[Oisf-users] [Oisf-devel] file extraction -- Re: [COMMIT] OISF branch, master, updated. a556338936ad3cd2b0379a6985fb62084368d99e

Fri Dec 9 18:41:03 UTC 2011

How are people typically implementing this?  One rule file for all
types of file extraction?

On Thu, Dec 1, 2011 at 3:38 AM, Peter Manev <petermanev at gmail.com> wrote:
> This is absolutely phenomenal  - great work - dev team!
> Makes it a lot easier to find,learn,teach,look into pdf/other attachment
> exploits.....
>
>
> On Thu, Dec 1, 2011 at 10:26 AM, Kevin Ross <kevross33 at googlemail.com>
> wrote:
>>
>> Oh happy day.... :-) This will be great for getting binaries off network
>> for things like exploit kits and so on. I think having the file is
>> essential; to confirm exploits, to see if you detect something as malware
>> and if not how you could fix that if you have a problem where something is
>> on a machine. While grabbing files off network good and do other stuff to it
>> to try and get out what is bad being able to say extract files dropped after
>> a Java exploit using those sigs or a file sent from an exploit kit will be
>> very useful.
>>
>> Great work.
>>
>>
>> On 29 November 2011 16:54, Victor Julien <victor at inliniac.net> wrote:
>>>
>>> >From my blog:
>>> http://www.inliniac.net/blog/2011/11/29/file-extraction-in-suricata.html
>>>
>>> File extraction in Suricata
>>>
>>> Today I pushed out a new feature in Suricata I’m very excited about.

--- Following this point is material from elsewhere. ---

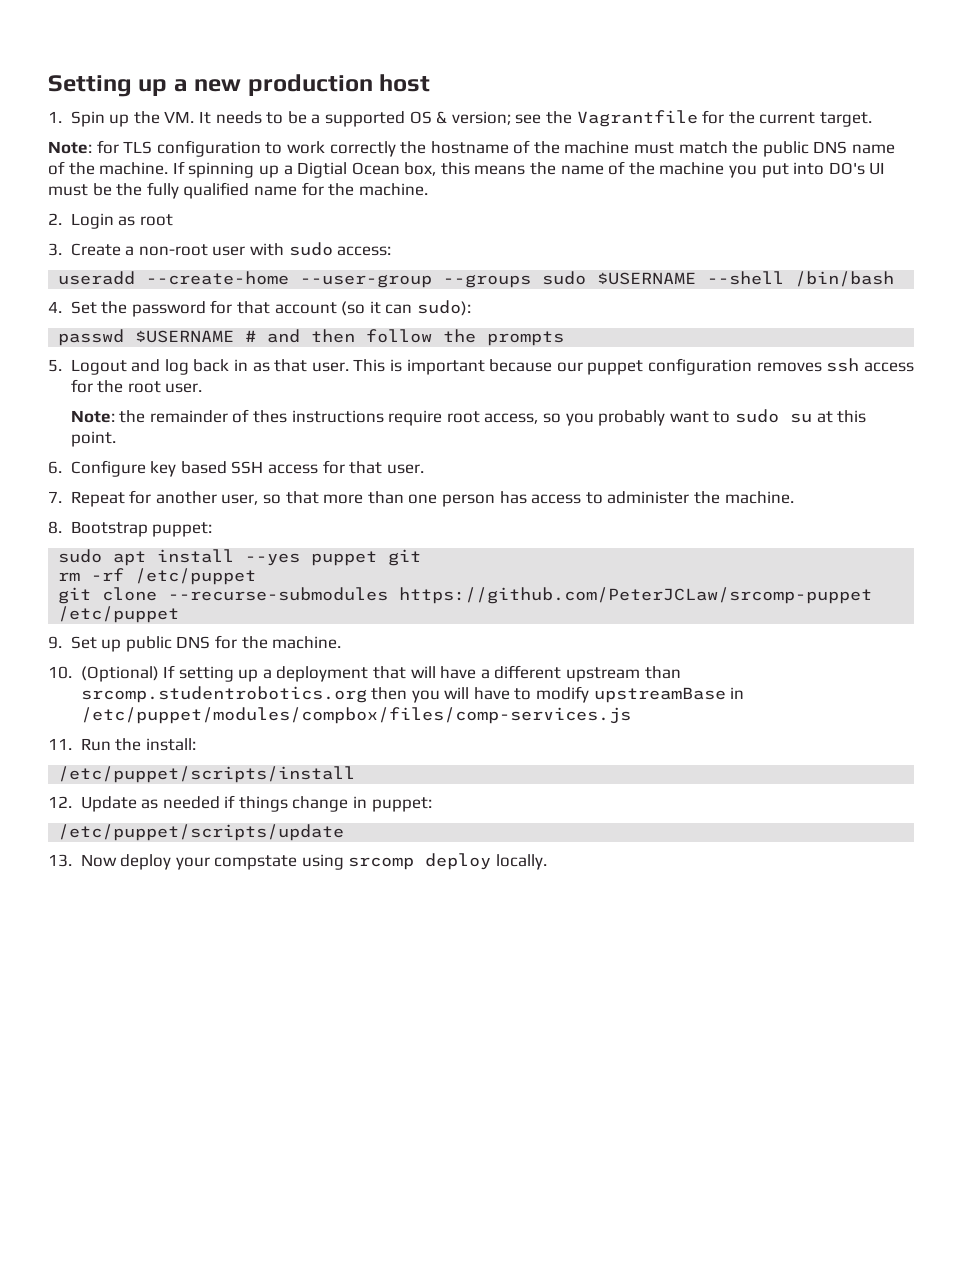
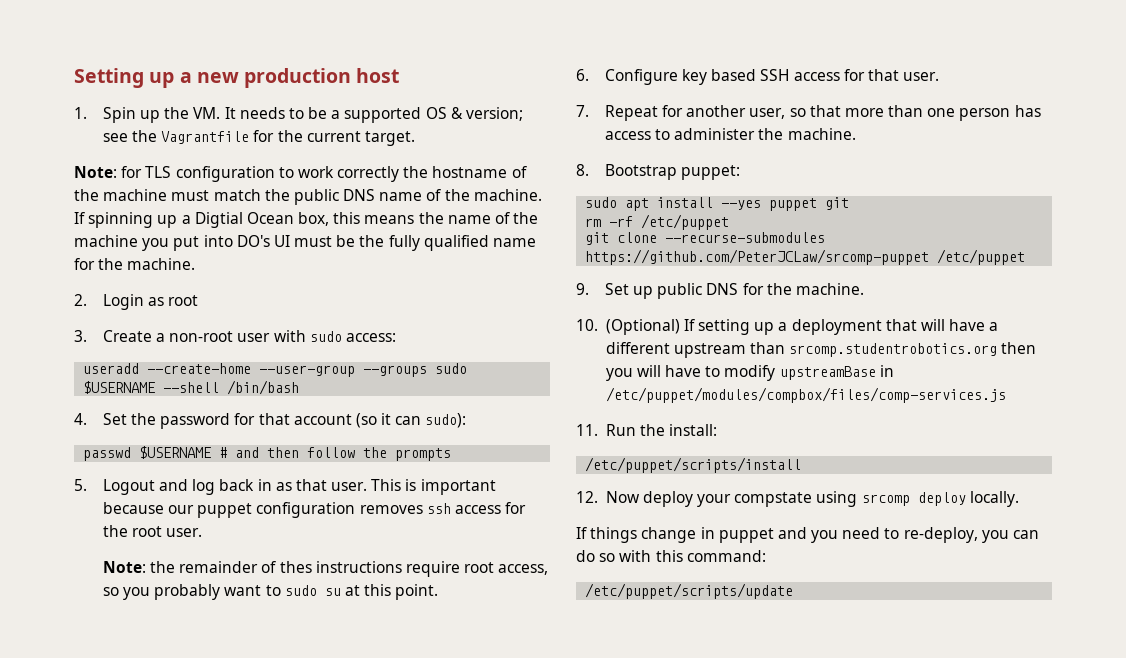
[80,795,432,812] [58,824,345,841] [48,854,72,867] Update as needed if things change in puppet: // /etc/puppet/scripts/update // 13. -> (598, 497) none
(548, 862) none -> [576,527,1040,543] [576,550,766,562] [585,583,794,599] // If things change in puppet and you need to re-deploy, you can do so with this command: // /etc/puppet/scripts/update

It
>>> has been long in the making and with over 6000 new lines of code it’s a
>>> significant effort. It’s available in the current git master. I’d
>>> consider it alpha quality, so handle with care.
>>>
>>> So what is this all about? Simply put, we can now extract files from
>>> HTTP streams in Suricata. Both uploads and downloads. Fully controlled
>>> by the rule language. But thats not all. I’ve added a touch of magic. By
>>> utilizing libmagic (this powers the “file” command), we know the file
>>> type of files as well. Lots of interesting stuff that can be done there.
>>>
>>> Rule keywords
>>>
>>> Four new rule keywords were added: filename, fileext, filemagic and
>>> filestore.
>>>
>>> Filename and fileext are pretty trivial: match on the full name or file
>>> extension of a file.
>>>
>>>    alert http any any -> any any (filename:”secret.xls”;)

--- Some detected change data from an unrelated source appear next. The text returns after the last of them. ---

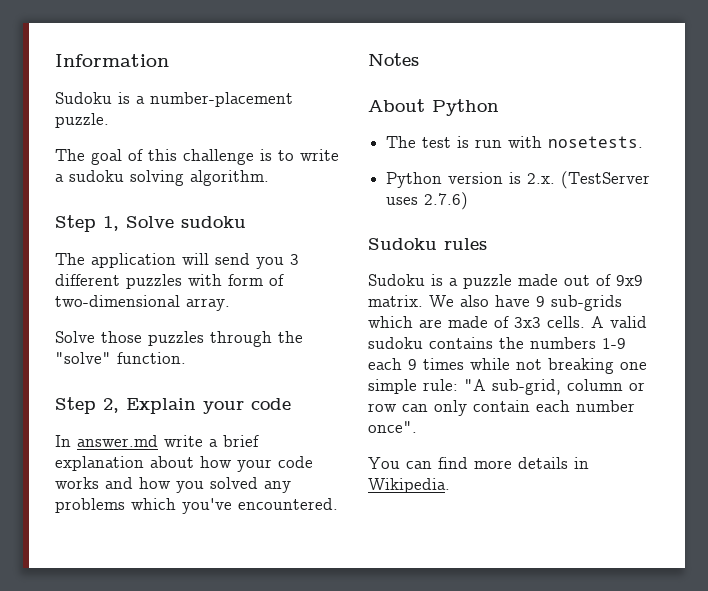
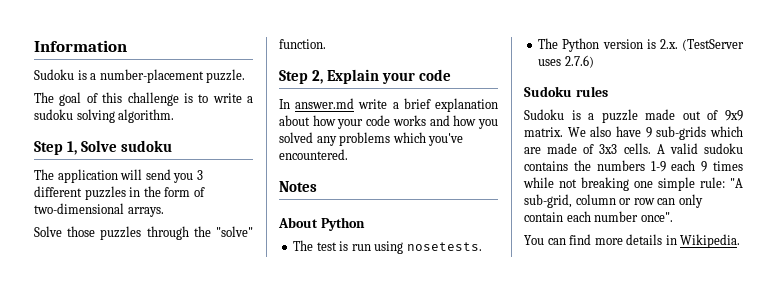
[188,274,222,286] with -> [129,186,161,197] in the
[186,298,230,311] array. -> [127,207,164,217] arrays.
[508,136,543,148] with -> [374,241,404,254] using
(644, 142) none -> [538,38,559,49] The

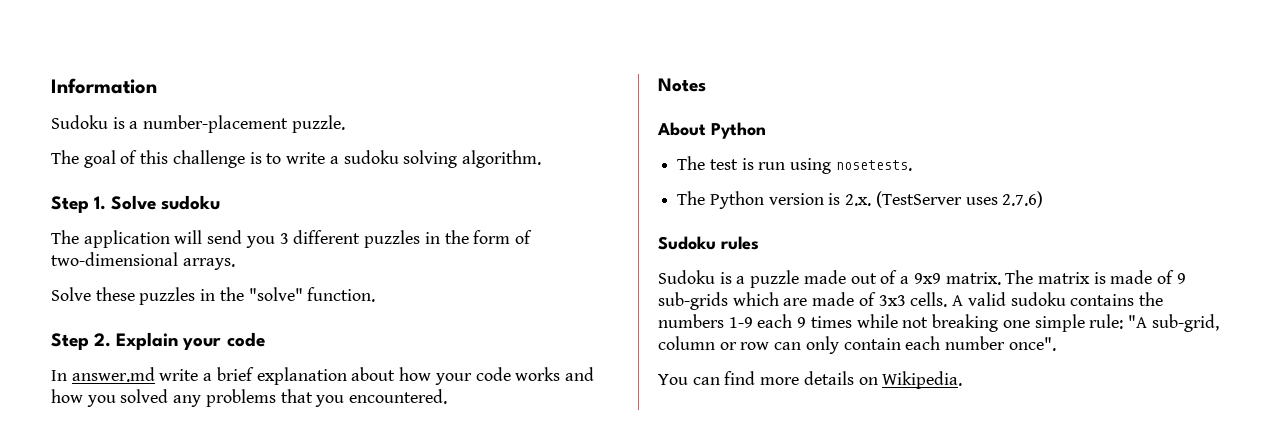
[67,141,78,155] 1, -> [94,196,107,210] 1.
[67,226,189,240] those puzzles through -> [95,287,216,305] these puzzles in
[312,70,324,84] 2, -> [94,333,112,347] 2.
[392,132,464,146] which you've -> [280,389,345,407] that you
(719, 115) none -> [900,276,910,284] a
[567,126,641,137] We also have -> [1005,270,1175,284] The matrix is made of
[665,235,677,245] in -> [858,377,878,385] on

>>>    alert http any any -> any any (fileext:”pdf”;)
>>>
>>> More interesting is the filemagic keyword. It runs on the magic output
>>> of inspecting the (start of) a file. This value is for example:
>>>
>>>    GIF image data, version 89a, 1 x 1
>>>    PE32 executable for MS Windows (GUI) Intel 80386 32-bit
>>>    HTML document text
>>>    Macromedia Flash data (compressed), version 9
>>>    MS Windows icon resource – 2 icons, 16×16, 256-colors
>>>    PNG image data, 70 x 53, 8-bit/color RGBA, non-interlaced
>>>    JPEG image data, JFIF standard 1.01
>>>    PDF document, version 1.6
>>>
>>> So how the filemagic keyword allows you to match on this is pretty
>>> simple:
>>>
>>>    alert http any any -> any any (filemagic:”PDF document”;)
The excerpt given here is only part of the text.